### What you will do
Reproduce the records below exactly, but only between the lines holding "- REQ-008 | Testing | Pending | - | 1.0.2" and "- REQ-010 |", inclusive.

Revision comparison data
....
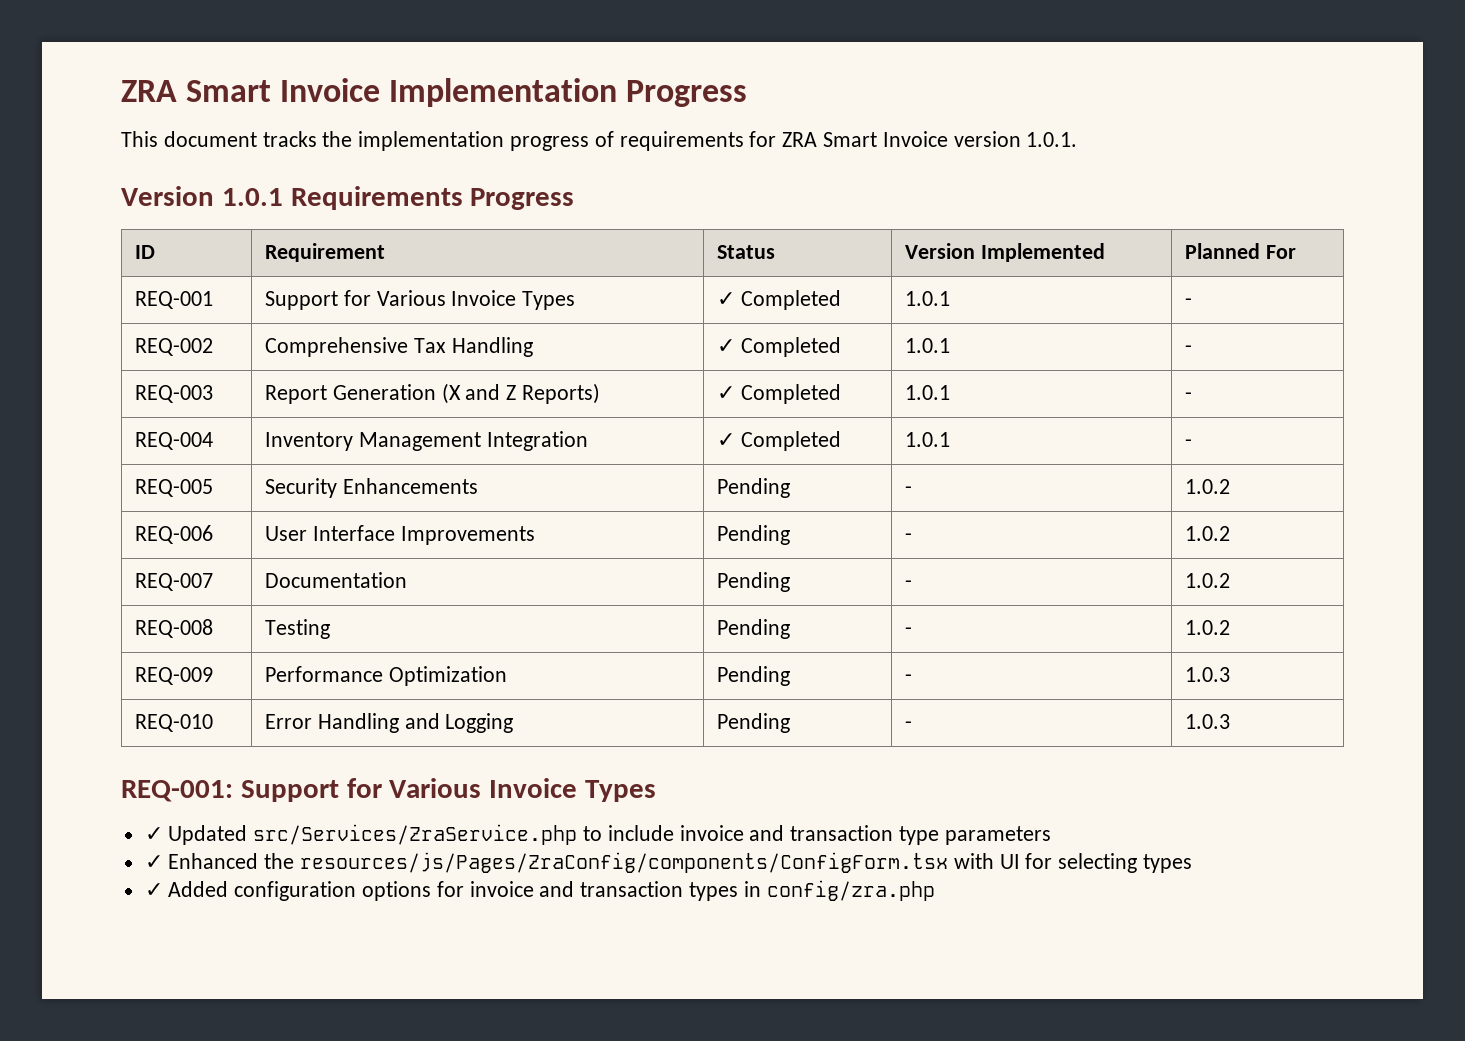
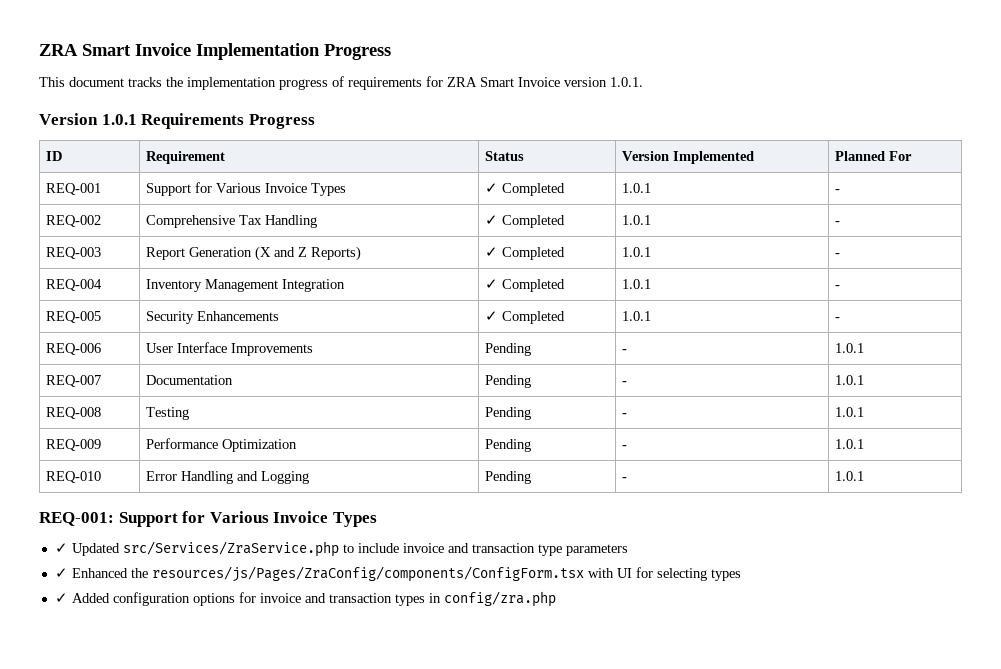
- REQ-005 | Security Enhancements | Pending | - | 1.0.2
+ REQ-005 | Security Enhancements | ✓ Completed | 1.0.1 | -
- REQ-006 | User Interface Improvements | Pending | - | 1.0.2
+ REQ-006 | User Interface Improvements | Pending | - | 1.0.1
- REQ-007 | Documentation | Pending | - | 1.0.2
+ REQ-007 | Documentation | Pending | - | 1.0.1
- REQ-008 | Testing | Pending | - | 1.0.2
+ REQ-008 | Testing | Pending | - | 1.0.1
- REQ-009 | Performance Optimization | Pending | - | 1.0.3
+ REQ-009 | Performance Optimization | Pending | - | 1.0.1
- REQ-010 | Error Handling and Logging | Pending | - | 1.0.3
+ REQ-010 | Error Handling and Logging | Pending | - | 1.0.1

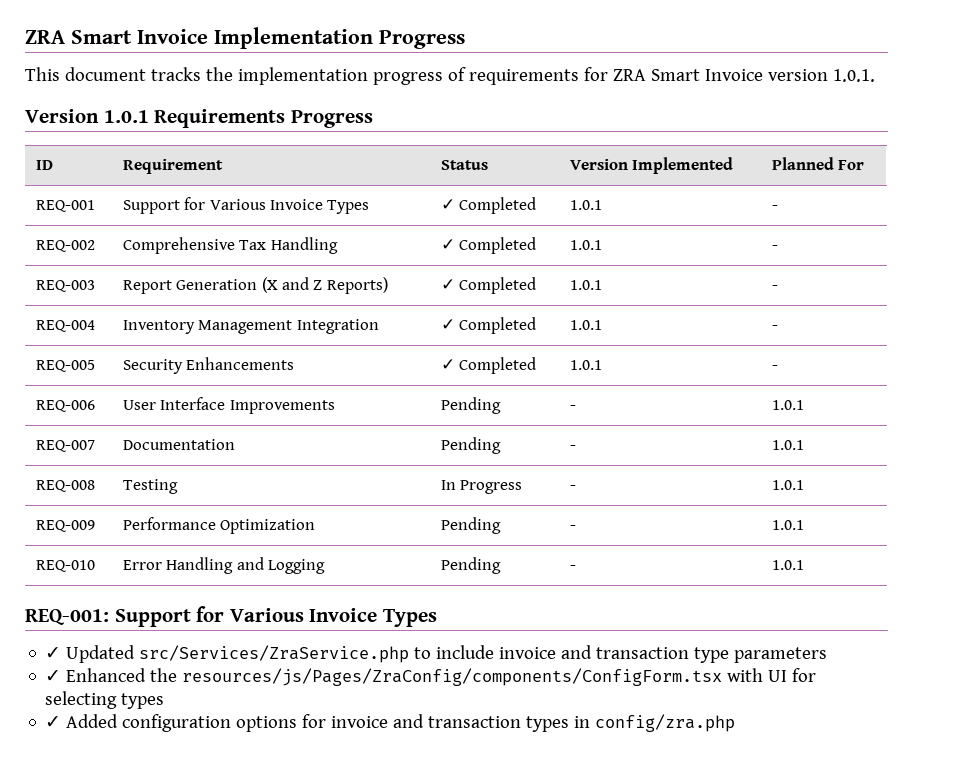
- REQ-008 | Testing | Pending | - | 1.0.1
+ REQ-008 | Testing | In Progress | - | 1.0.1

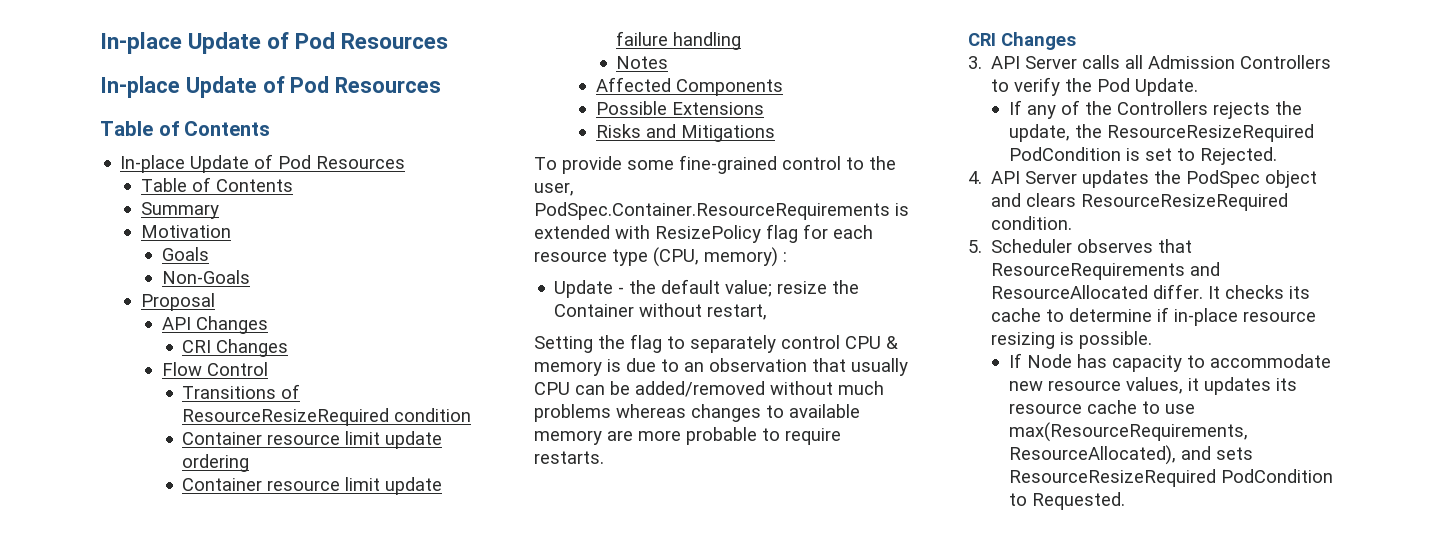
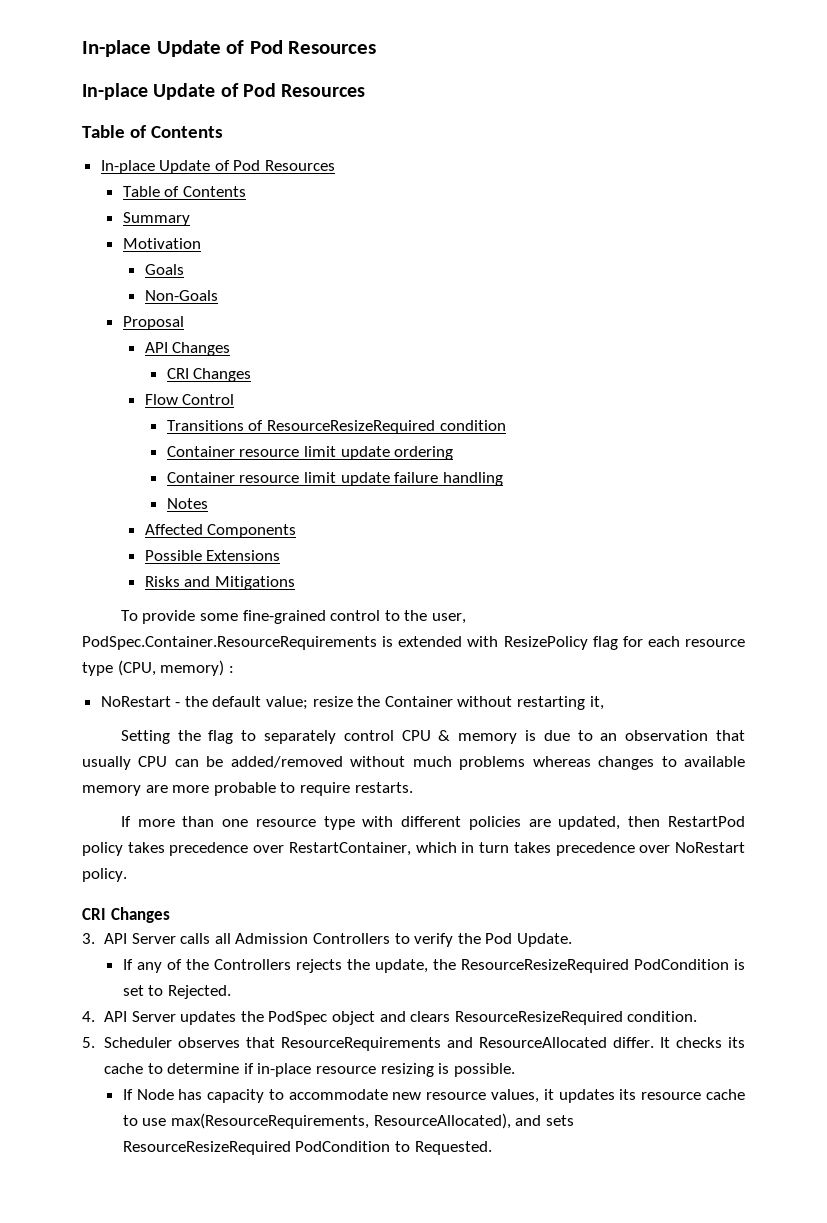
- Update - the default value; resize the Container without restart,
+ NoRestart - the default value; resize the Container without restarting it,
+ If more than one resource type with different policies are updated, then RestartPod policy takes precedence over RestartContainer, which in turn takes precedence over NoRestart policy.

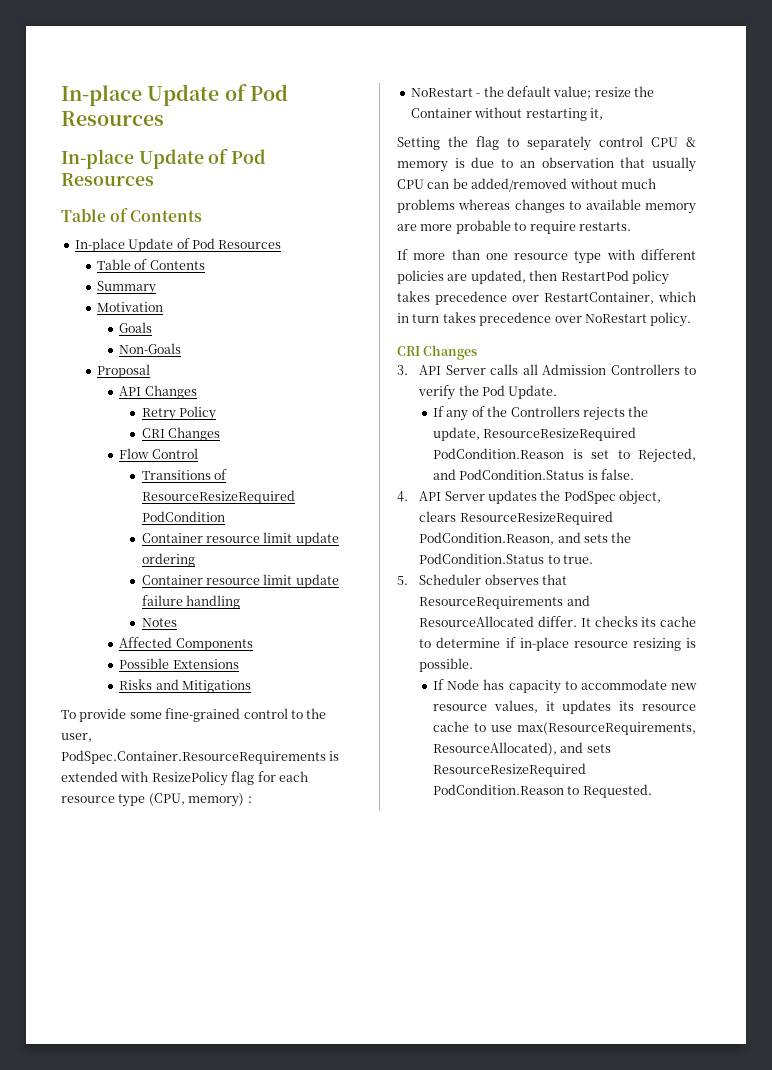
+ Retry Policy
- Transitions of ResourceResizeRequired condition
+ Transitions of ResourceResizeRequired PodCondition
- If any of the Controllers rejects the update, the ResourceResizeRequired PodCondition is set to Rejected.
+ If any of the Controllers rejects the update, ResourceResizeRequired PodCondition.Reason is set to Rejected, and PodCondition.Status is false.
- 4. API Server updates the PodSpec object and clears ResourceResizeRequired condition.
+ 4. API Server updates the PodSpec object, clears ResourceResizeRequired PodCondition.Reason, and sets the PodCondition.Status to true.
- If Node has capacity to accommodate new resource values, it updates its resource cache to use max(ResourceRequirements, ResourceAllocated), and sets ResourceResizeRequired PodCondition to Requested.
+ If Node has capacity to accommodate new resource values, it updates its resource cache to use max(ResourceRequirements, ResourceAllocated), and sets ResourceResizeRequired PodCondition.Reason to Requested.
....
### Answer
- REQ-008 | Testing | Pending | - | 1.0.2
+ REQ-008 | Testing | Pending | - | 1.0.1
- REQ-009 | Performance Optimization | Pending | - | 1.0.3
+ REQ-009 | Performance Optimization | Pending | - | 1.0.1
- REQ-010 | Error Handling and Logging | Pending | - | 1.0.3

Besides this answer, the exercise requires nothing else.